Wednesday, February 11, 2009

Peanut Terrorism? Peanut Corp. of America Reveals Dangerous Security Gap

The Food and Drug Administration (FDA) is being criticized for not stopping Peanut Corporation of America (PCA) from shipping salmonella-laced peanuts to manufacturers across the country. It does look like the FDA may have dropped the ball, but I think focusing on that agency may be a mistake.

Deadly Bacilli in Food Supply: This Isn't a National Security Issue?!

There's a war on: presumably starting a small plague, making Americans fear peanut butter, and coming close to crippling part of the food industry could be considered an act of terror.

No, I don't think that the boss of PCA is in league with Al Qaeda. It looks like he's a businessman who knew that keeping expenses down is important - and had no clue about what can happen to a company that kills people with tainted food.

The point is that what Peanut Corporation of America did to this country is the sort of thing that terrorists might want to accomplish: spread fear, kill some people, and damage the American economy. It seems to me that this is something that the Department of Homeland Security should be interested in.
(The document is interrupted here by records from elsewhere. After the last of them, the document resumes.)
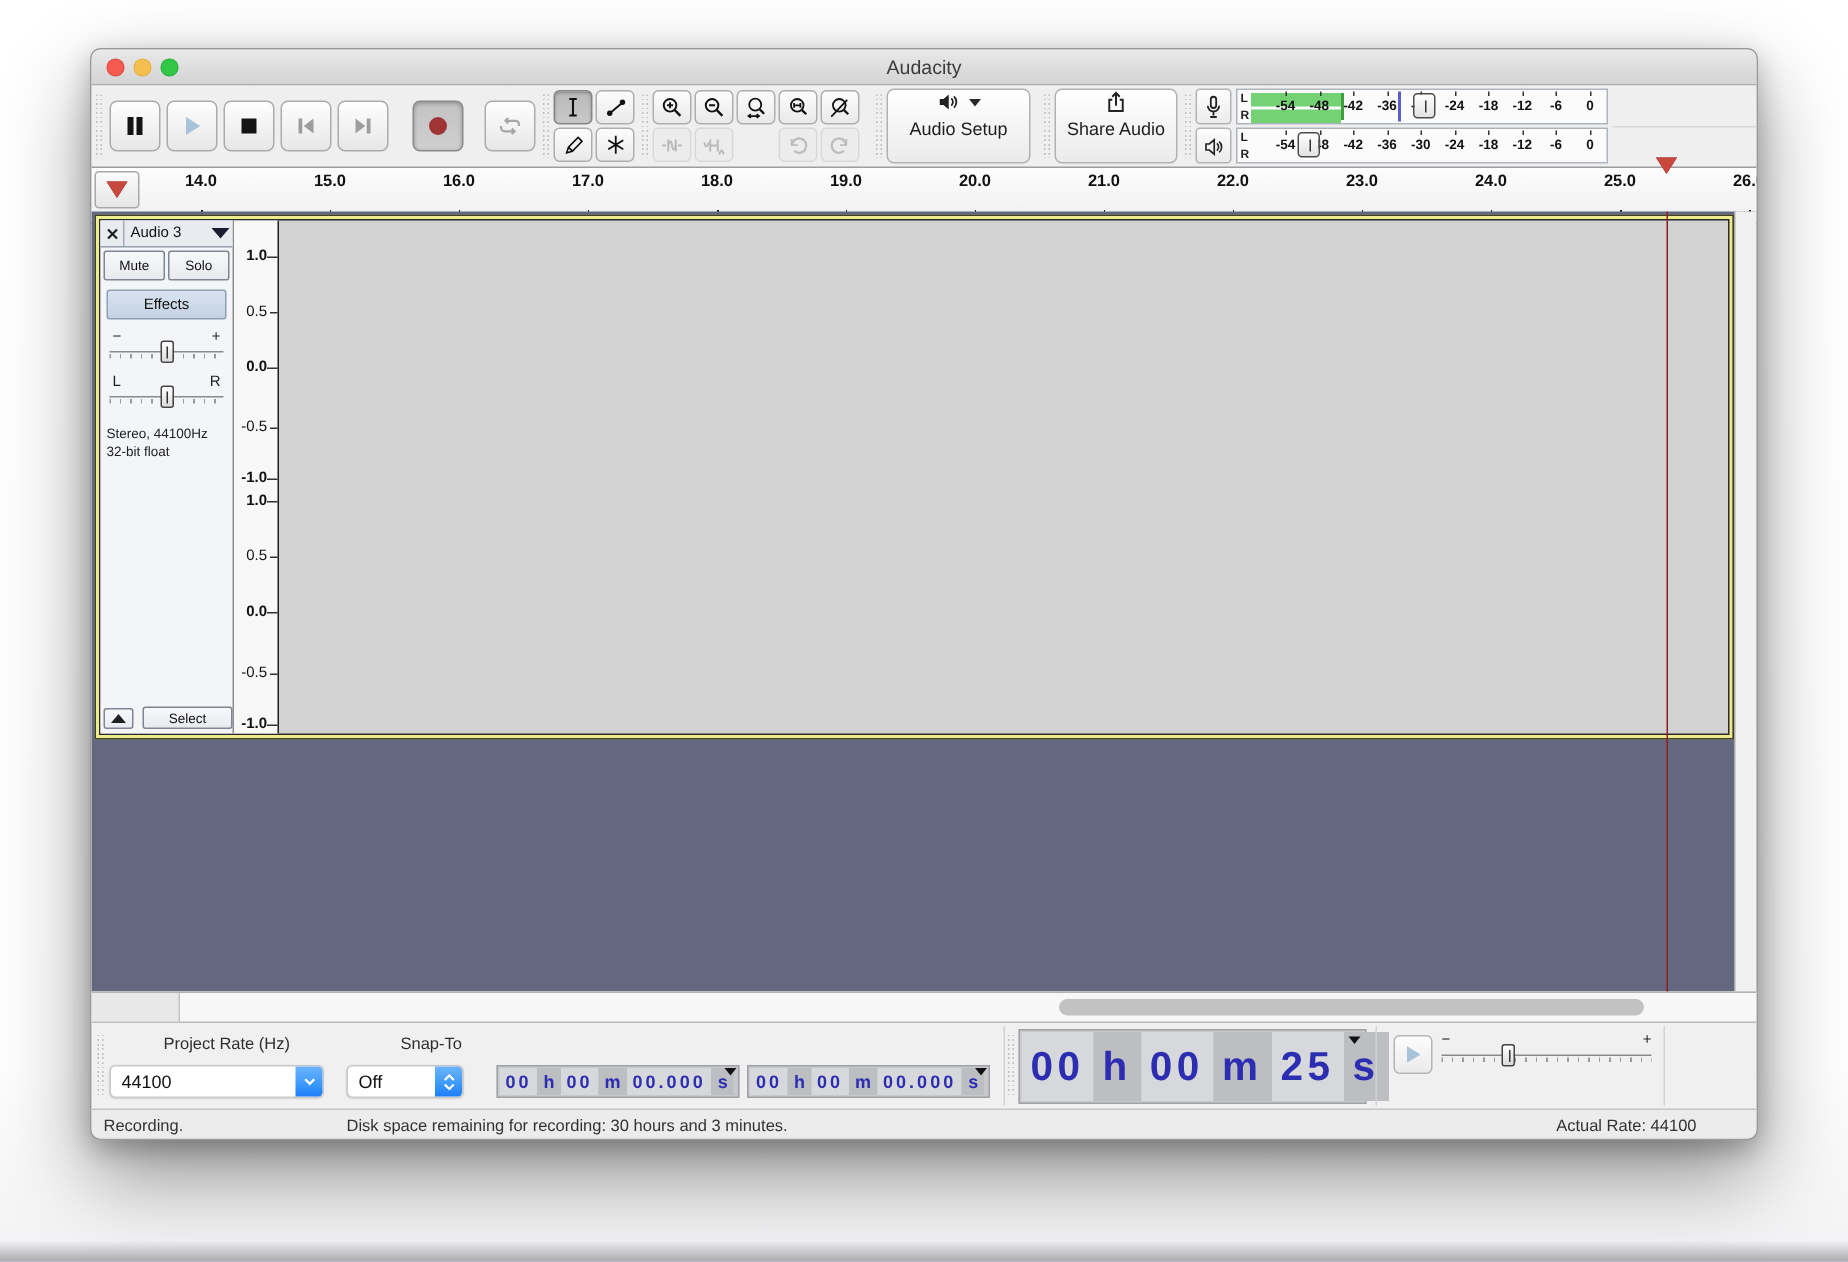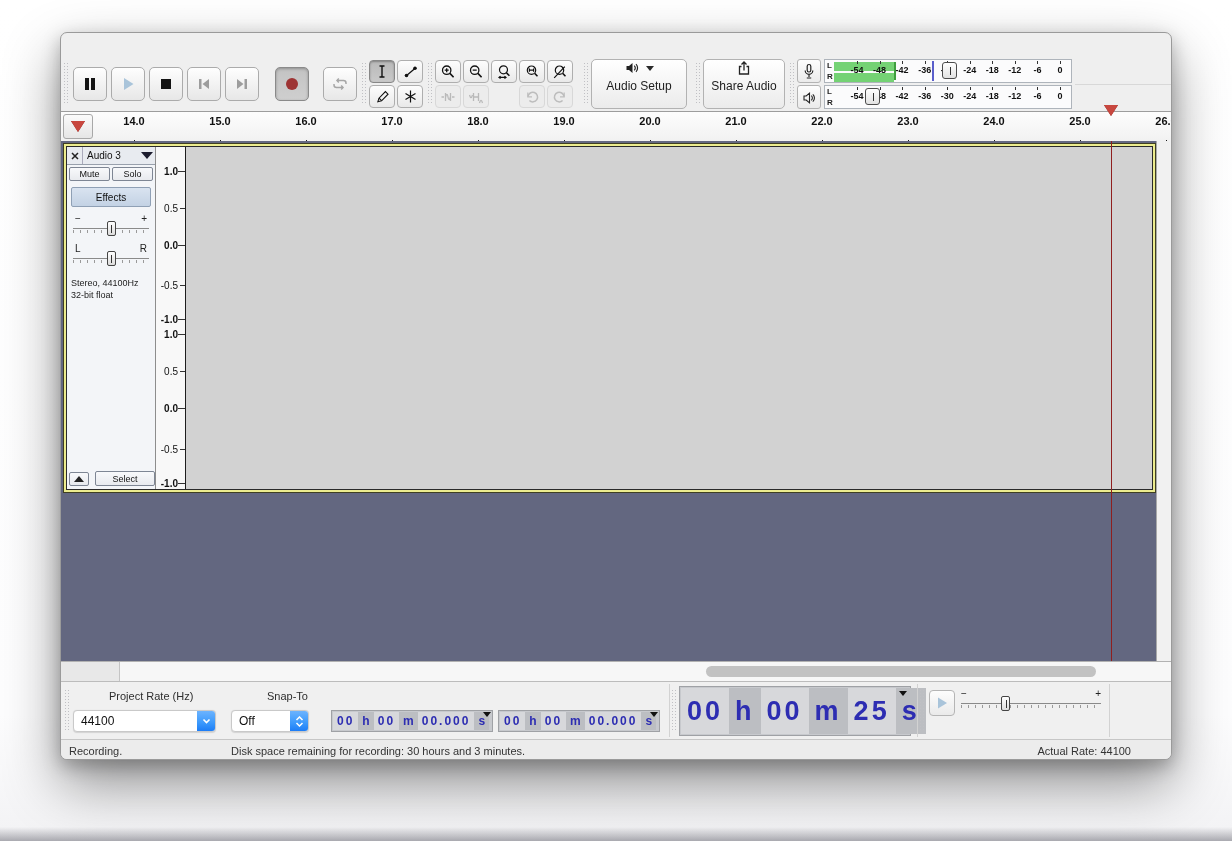"Audacity" div.titlebar { html: none -> <div> <span></span> <span></span> <span></span> <div>Audacity</div> </div> }
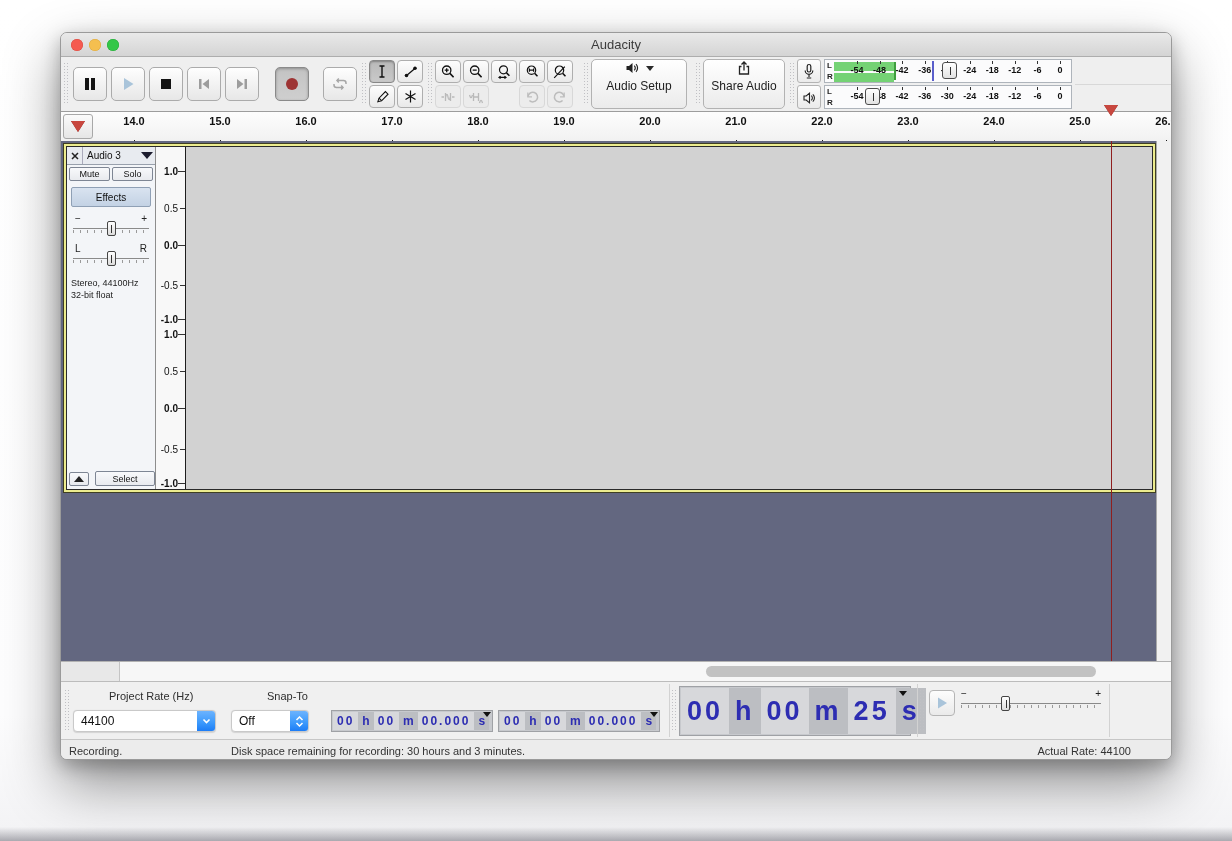"Mute" .ms-btn { height: 14px -> 20px }
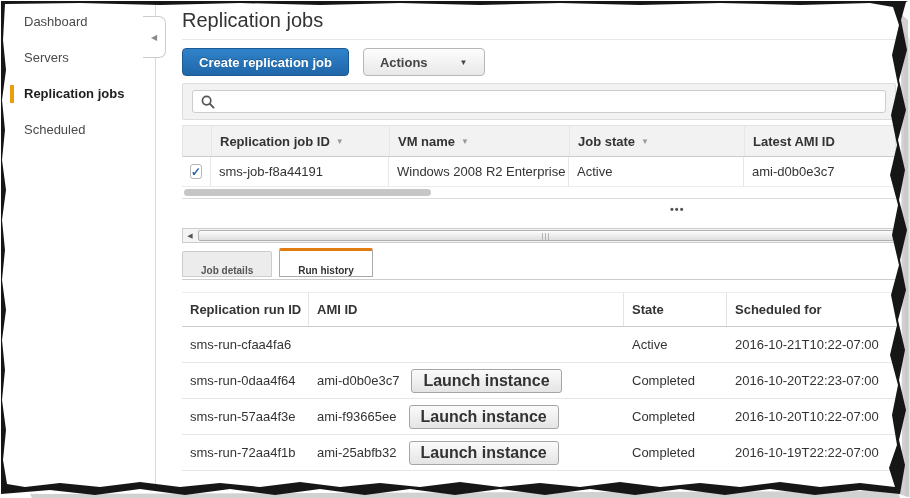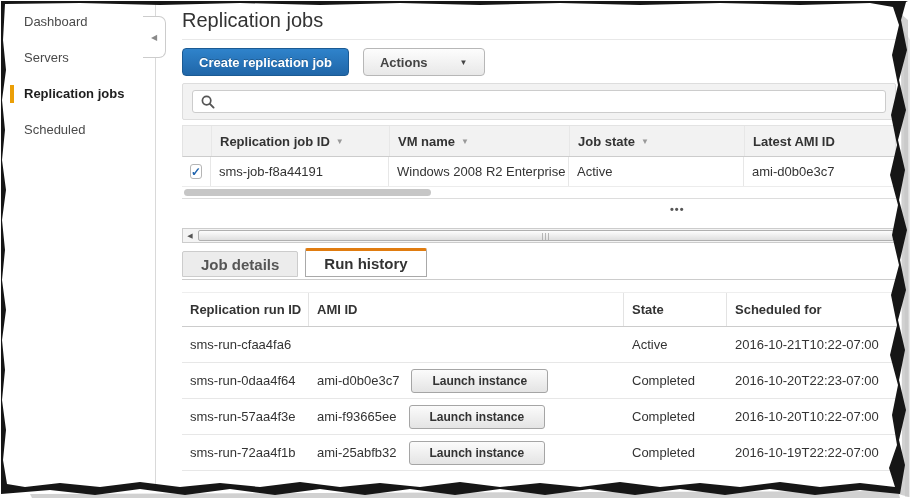"Job details" .tab { align-items: center -> flex-end; font-size: 15px -> 10px }
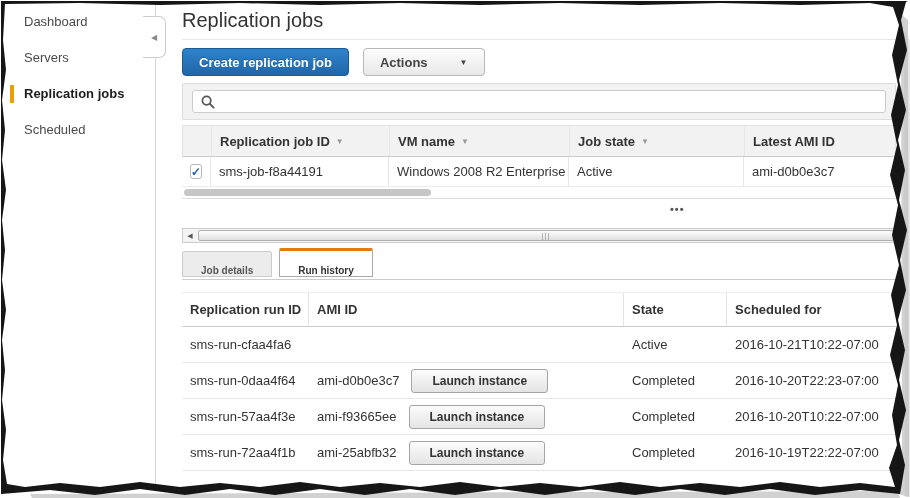"Launch instance" .btn-launch { font-size: 12px -> 16px; padding: 0 20px -> 0 11px }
Maybe someone on Capitol Hill will think of that.

I rather hope so: This peanut problem is what happened when one clueless corporate head sabotaged his own company. If someone with access to part of America's food supply wanted to cause damage, I think things could be much worse.

Tainted Peanuts: Publicity, But the Wrong Kind

Peanut Corporation of America is now famous: known around the world as the company that killed nine people (so far), rather than lose money. As it stands today, Peanut Corporation of America stands to lose quite a lot of money anyway. And, if manufacturers of peanut-related products have any sense, every contract it ever had, or might get.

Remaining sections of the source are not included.